● PROBLEM REQUIREMENTS: Determine how many lines of the entries contain "item". Reply with that number alone.

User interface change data
=== Section Start ===
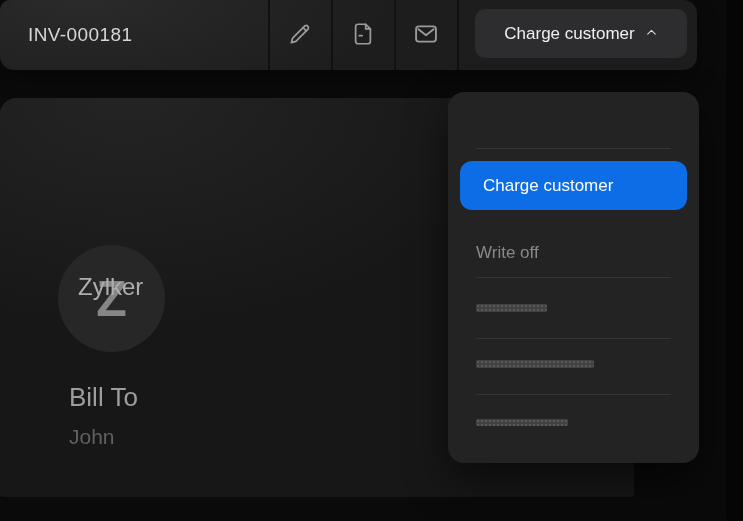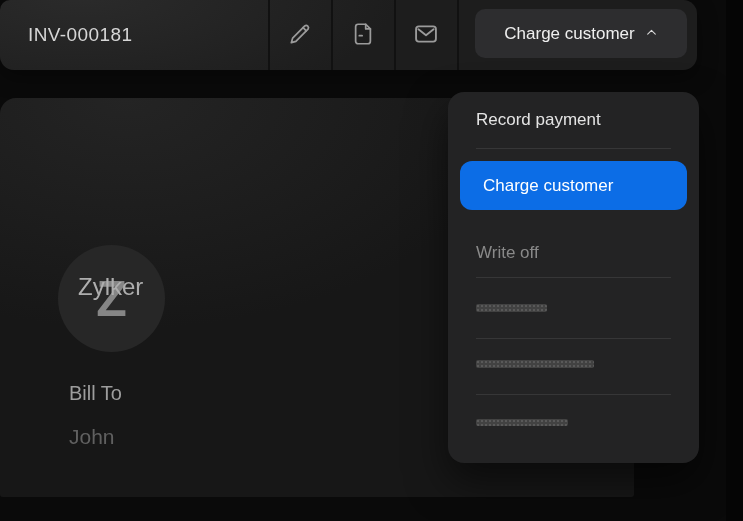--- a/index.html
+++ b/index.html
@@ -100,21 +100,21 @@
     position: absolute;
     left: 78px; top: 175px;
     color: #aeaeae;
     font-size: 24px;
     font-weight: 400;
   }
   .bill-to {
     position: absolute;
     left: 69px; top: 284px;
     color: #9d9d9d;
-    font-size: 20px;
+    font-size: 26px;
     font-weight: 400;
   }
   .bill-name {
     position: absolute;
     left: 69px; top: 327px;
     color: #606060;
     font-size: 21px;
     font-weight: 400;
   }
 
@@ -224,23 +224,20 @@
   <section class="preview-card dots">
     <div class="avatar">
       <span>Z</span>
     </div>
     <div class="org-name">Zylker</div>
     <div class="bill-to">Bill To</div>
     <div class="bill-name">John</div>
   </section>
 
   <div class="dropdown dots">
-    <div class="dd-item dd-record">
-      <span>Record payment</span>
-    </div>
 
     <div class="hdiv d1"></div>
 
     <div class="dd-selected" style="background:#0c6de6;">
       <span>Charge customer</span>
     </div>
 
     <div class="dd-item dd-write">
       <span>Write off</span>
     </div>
=== Section End ===
● TASK RESPONSE: 2